By swan-like, I mean white and prone to hissing when threatened.  Legend has it I can break an arm if I flap hard enough.  

Has a swan ever actually managed to break someone's arm?  Someone Google it for me.  I'm too lazy to click one tab over.  

As I was reflecting (giggling) upon my past, I couldn't help but think about what I would say to Teenage Becky if I met her now.  Maybe I would tell her to stop worrying so much about what people think of her.  Perhaps I'd break the news that she would stop growing at the age of fourteen and have to hang off bars by her elbows to be served in some pubs in her twenties.  Mostly I think I'd tell her that she is an idiot and wrong about things.  SO many things.  Here are some of the things that Specialpants McHormones believed:

1.  Dying your hair several different colours in the space of a couple of a few weeks will make it look cool and awesome.  You won't try to dye your hair bright blue, accidentally turn it grey-green and have to spend 3 days obsessively trying to wash it out.  Nor will you give up on that and then dump a load of Hyper Value's finest black dye on top of it.  The result?  See below: 


Also: Chinese dragon T-shirts from Tammy Girl will always be cool.  Everyone will be wearing them in 2015. 

2.  Yep.  Everyone cares so much about you that they're noting your every profoundly uncool move.  They are in fact judging you and only you, and not at all just getting on with their own shiny new internal chemical shitstorms while you paralyse yourself with anxiety in the corner.  Good logicking, narcissist!

3.  NOBODY loves your bands as much as you and your friends do. NOBODY!!!! They don't know all the words!  They don't GET THEM like you do!  GAH!! So many feelings!  I Wanna Fuck a Dog in the Ass by Blink 182 is about SO MUCH MORE than just sexually violating a pet (spoiler: It's not)!

4.  This? Cracking idea.  You can totally pull it off!  Even if it is upside down and looking a bit infect-y.

 
Look, but you can't touch, boys...because it's sore and I think I saw pus.

 5.  Exercise sucks and I will lose ALL of the weight EVER by going on the Special K diet with my mum.  Eating sawdust and pretend fruit in milk for two out of three meals a day is much more sustainable and fun than going outside in trainers and moving a bit.  Ew.

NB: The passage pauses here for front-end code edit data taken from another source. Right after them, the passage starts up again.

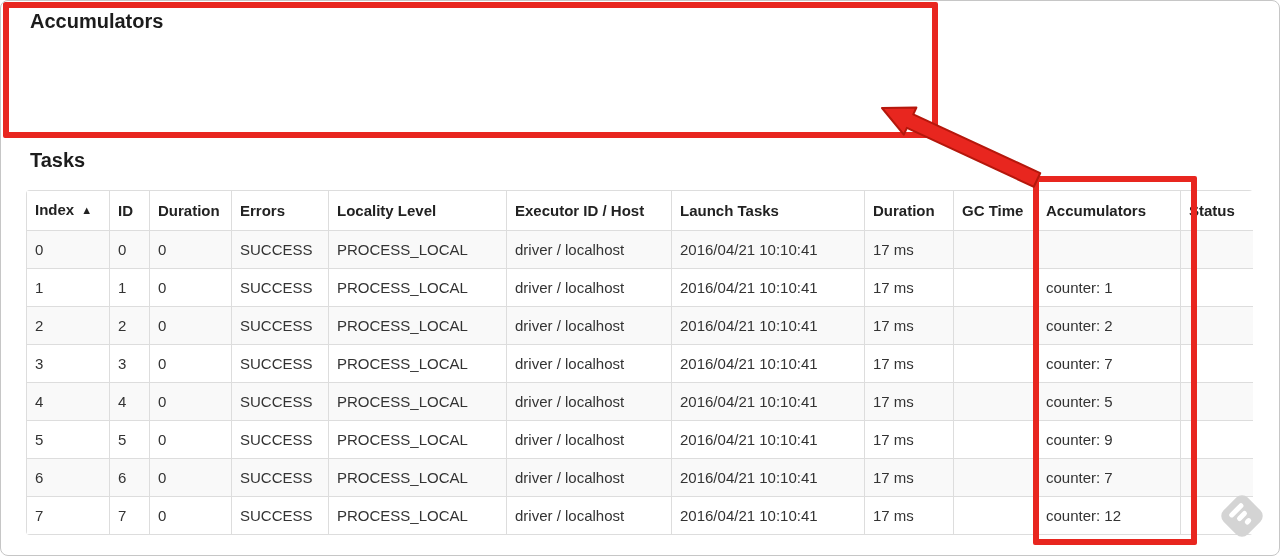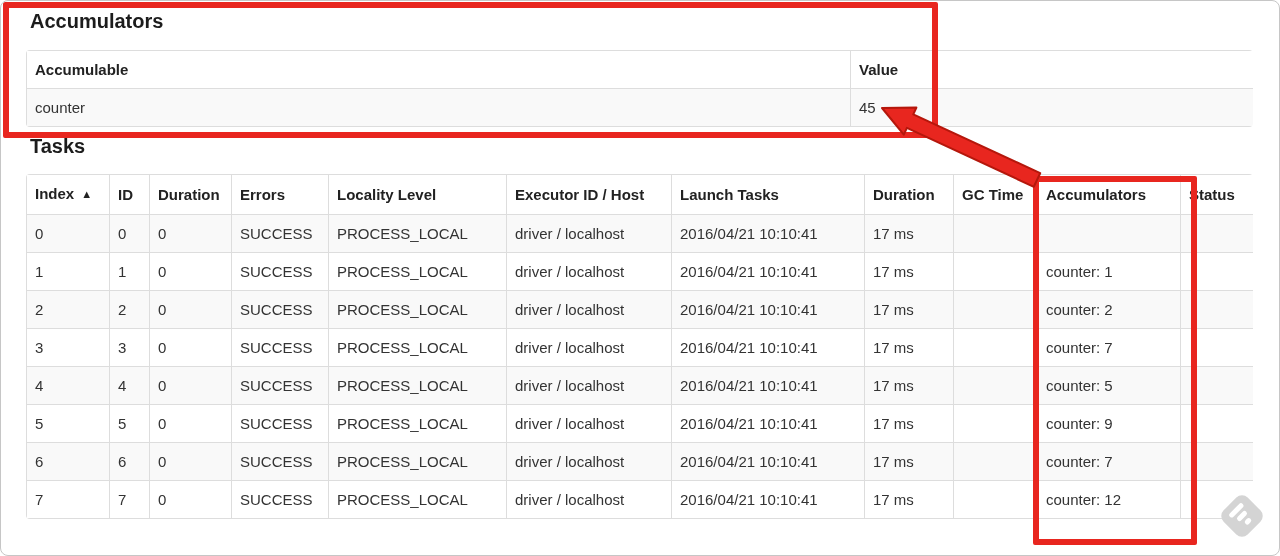--- a/index.html
+++ b/index.html
@@ -17,29 +17,29 @@
   }
   .section-heading {
     position: absolute;
     margin: 0;
     font-size: 20px;
     font-weight: bold;
     color: #1c1c1c;
     white-space: nowrap;
   }
   #accumulators-heading { left: 29px; top: 9px; }
-  #tasks-heading { left: 29px; top: 134px; }
+  #tasks-heading { left: 29px; top: 148px; }
 
   .tbl-wrap {
     position: absolute;
     border-radius: 4px;
     overflow: hidden;
   }
   #accum-wrap { left: 25px; top: 49px; width: 1227px; }
-  #tasks-wrap { left: 25px; top: 173px; width: 1227px; }
+  #tasks-wrap { left: 25px; top: 189px; width: 1227px; }
 
   table {
     width: 100%;
     table-layout: fixed;
     border-collapse: collapse;
     font-size: 15px;
     color: #333;
   }
   th, td {
     border: 1px solid #ddd;
@@ -88,40 +88,20 @@
     pointer-events: none;
   }
 </style>
 </head>
 <body>
 
 <div class="frame">
 
   <h2 class="section-heading" id="accumulators-heading">Accumulators</h2>
 
-  <div class="tbl-wrap" id="accum-wrap">
-    <table id="accum-table">
-        <colgroup>
-          <col style="width: 824px;">
-          <col style="width: 403px;">
-        </colgroup>
-        <thead>
-          <tr>
-            <th>Accumulable</th>
-            <th>Value</th>
-          </tr>
-        </thead>
-        <tbody>
-          <tr>
-            <td>counter</td>
-            <td>45</td>
-          </tr>
-        </tbody>
-      </table>
-  </div>
 
   <h2 class="section-heading" id="tasks-heading">Tasks</h2>
 
   <div class="tbl-wrap" id="tasks-wrap">
     <table id="tasks-table">
         <colgroup>
           <col style="width: 83px;">
           <col style="width: 40px;">
           <col style="width: 82px;">
           <col style="width: 97px;">

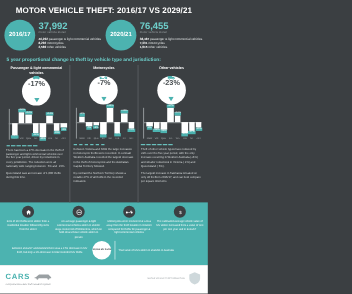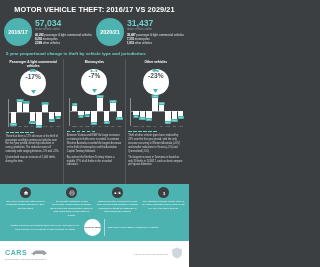--- a/index.html
+++ b/index.html
@@ -133,21 +133,21 @@
 
   <div class="title-bar">
     <div class="title">MOTOR VEHICLE THEFT: 2016/17 VS 2029/21</div>
   </div>
 
   <div class="stats-row">
 
     <div class="stat-block">
       <div class="year-circle">2016/17</div>
       <div class="stat-text">
-        <div class="stat-number">57,034</div>
+        <div class="stat-number">37,992</div>
         <div class="stat-caption">motor vehicle stolen</div>
         <div class="stat-list">
           <div class="stat-item">
             <b>46,292</b>
             <span>passenger &amp; light commercial vehicles</span>
           </div>
           <div class="stat-item">
             <b>8,292</b>
             <span>motorcycles</span>
           </div>
@@ -155,21 +155,21 @@
             <b>2,589</b>
             <span>other vehicles</span>
           </div>
         </div>
       </div>
     </div>
 
     <div class="stat-block">
       <div class="year-circle">2020/21</div>
       <div class="stat-text">
-        <div class="stat-number">31,437</div>
+        <div class="stat-number">76,455</div>
         <div class="stat-caption">motor vehicle stolen</div>
         <div class="stat-list">
           <div class="stat-item">
             <b>38,487</b>
             <span>passenger &amp; light commercial vehicles</span>
           </div>
           <div class="stat-item">
             <b>7,301</b>
             <span>motorcycles</span>
           </div>

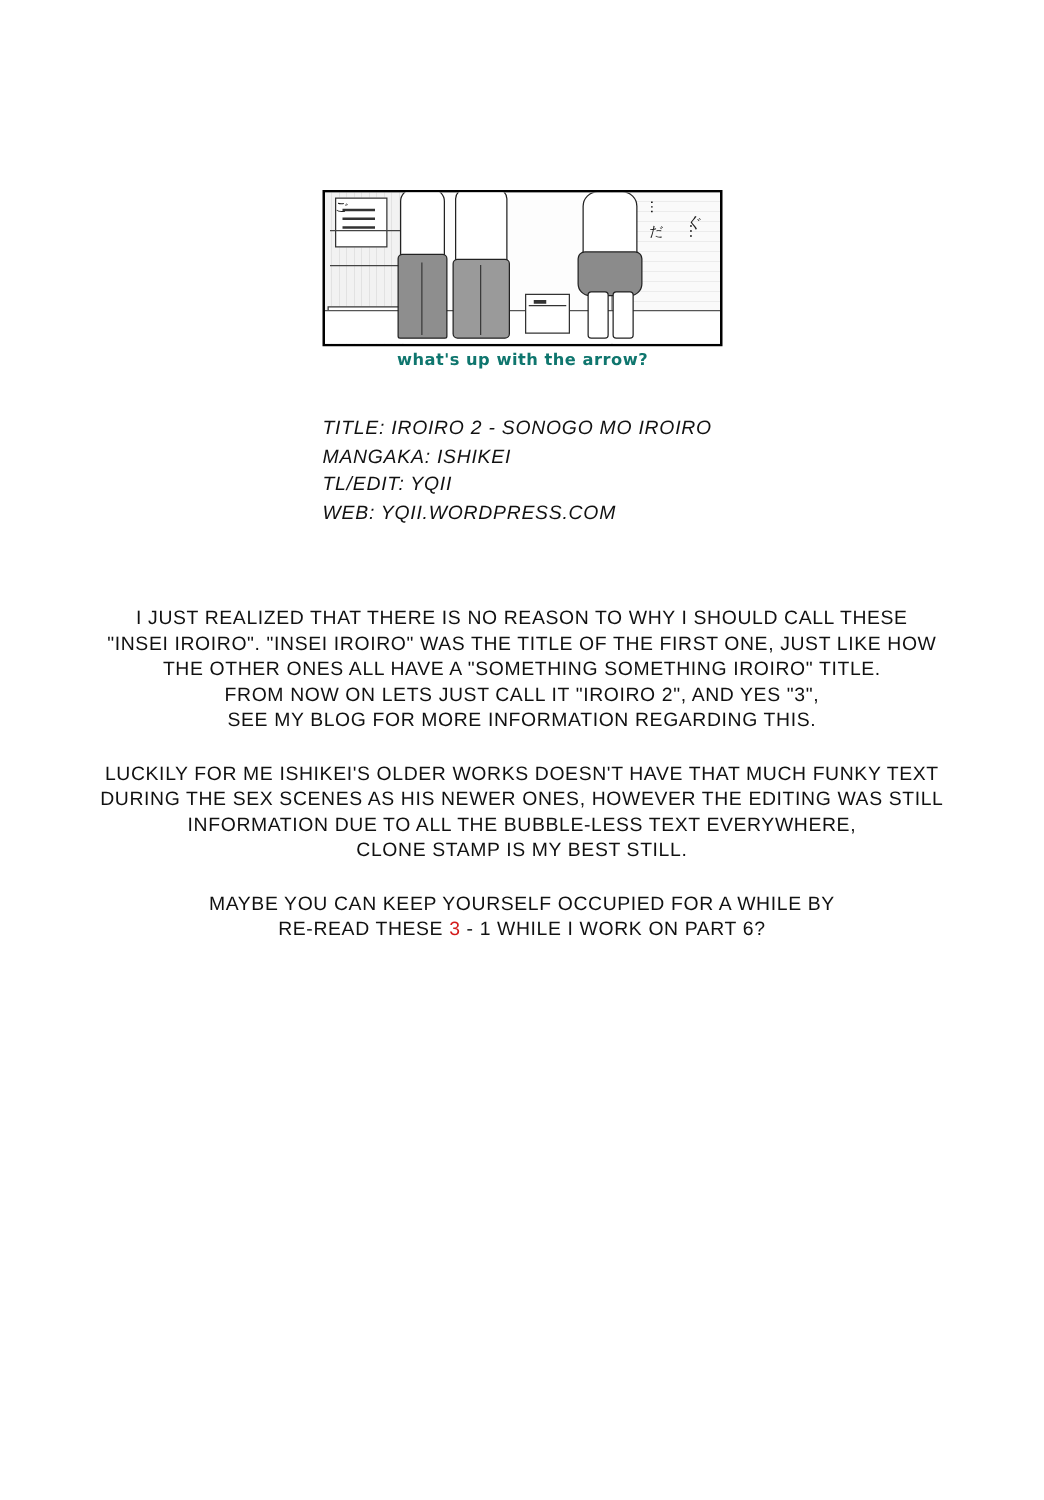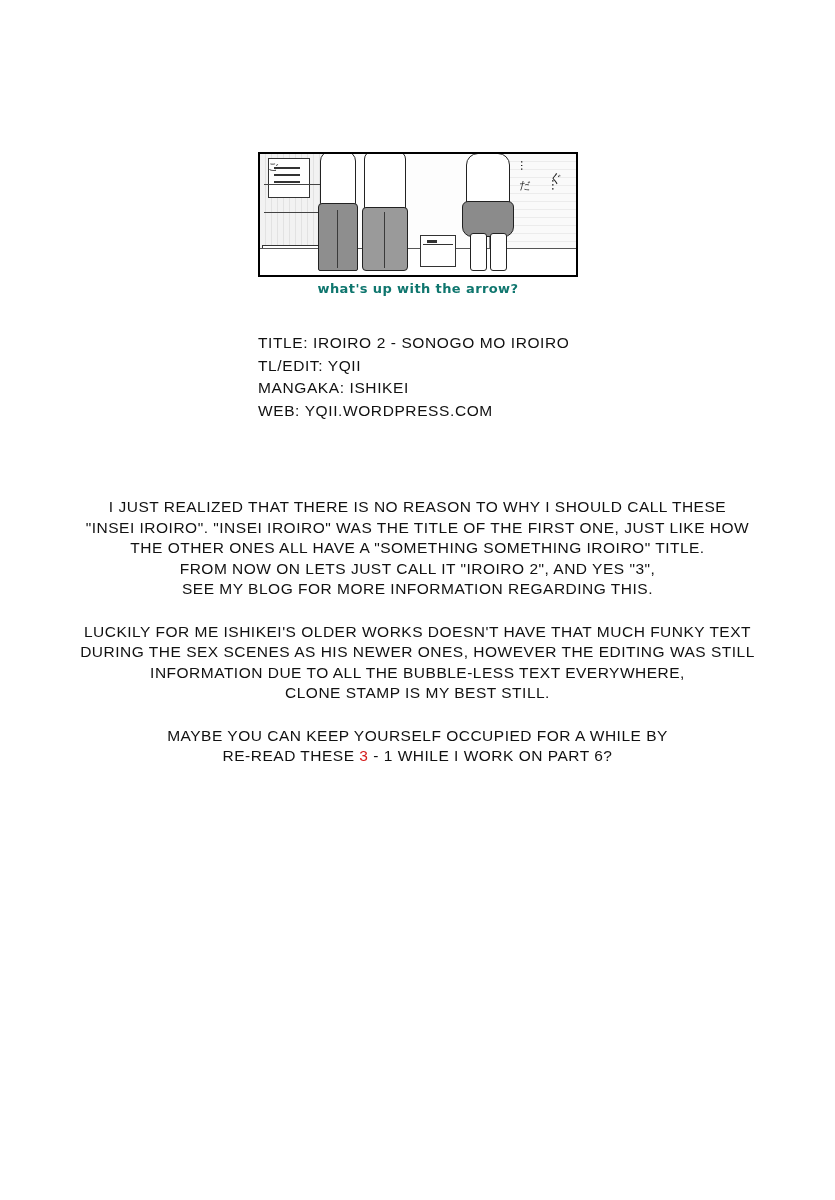--- a/index.html
+++ b/index.html
@@ -218,36 +218,36 @@
   .credits {
     position: absolute;
     left: 258px;
     top: 332px;
     font-size: 15.5px;
     line-height: 22.5px;
     letter-spacing: 0.6px;
     color: #111;
     font-stretch: condensed;
   }
-  .credits div { white-space: nowrap; }
+  .credits div { white-space: nowrap; font-style: italic; }
 
   
   .notes {
     position: absolute;
     left: 0;
     right: 0;
     top: 485px;
     text-align: center;
     font-size: 15.5px;
     line-height: 20.5px;
     letter-spacing: 0.5px;
     color: #111;
   }
   .notes p {
-    margin: 12px 0 14px 0;
+    margin: 0 0 14px 0;
   }
   .notes p:last-child { margin-bottom: 0; }
   .notes .spacer-block { margin-top: 22px; }
   .hl-red { color: #d41b1b; }
 </style>
 </head>
 <body>
 
 <div class="panel-wrap">
   <div class="panel">
@@ -283,22 +283,22 @@
     <div class="sfx sfx-1">…だ</div>
     <div class="sfx sfx-2">ぐ…</div>
     <div class="sfx sfx-3">ご</div>
   </div>
 
   <div class="caption">what's up with the arrow?</div>
 </div>
 
 <div class="credits">
   <div>TITLE: IROIRO 2 - SONOGO MO IROIRO</div>
+  <div>MANGAKA: ISHIKEI</div>
   <div>TL/EDIT: YQII</div>
-  <div>MANGAKA: ISHIKEI</div>
   <div>WEB: YQII.WORDPRESS.COM</div>
 </div>
 
 <div class="notes">
   <p>
     <span>I JUST REALIZED THAT THERE IS NO REASON TO WHY I SHOULD CALL THESE</span><br>
     <span>"INSEI IROIRO". "INSEI IROIRO" WAS THE TITLE OF THE FIRST ONE, JUST LIKE HOW</span><br>
     <span>THE OTHER ONES ALL HAVE A "SOMETHING SOMETHING IROIRO" TITLE.</span><br>
     <span>FROM NOW ON LETS JUST CALL IT "IROIRO 2", AND YES "3",</span><br>
     <span>SEE MY BLOG FOR MORE INFORMATION REGARDING THIS.</span>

6.  Always trust a van of hippies at your friend's illegal rave in her barn when they offer you shots.  You are drinking a delicious minty substance.  Not alcoholic, herbal viagra. 

7.  This is an excellent look.  Much mysterious.  So goth.


Deep thoughts can be had when you're in mesh sleeves.
8.  You and your first proper boyfriend need to be attached at the face at all times, otherwise no one will know how much you LOVE EACH OTHER AND NO ONE ELSE UNDERSTANDS ANYWAY, WHY HAVE I GOT NO SKIN LEFT ON MY CHIN HAS ANYONE SEEN MY CHIN SKIN?!  


...To cut her some slack, though, teenage me did get the occasional thing right:

1.  This lot will be in my life til we're all in adult diapers, poking each other on whatever the future equivalent of Facebook is from our respective care homes:
I'm the one donning the helmet made of static...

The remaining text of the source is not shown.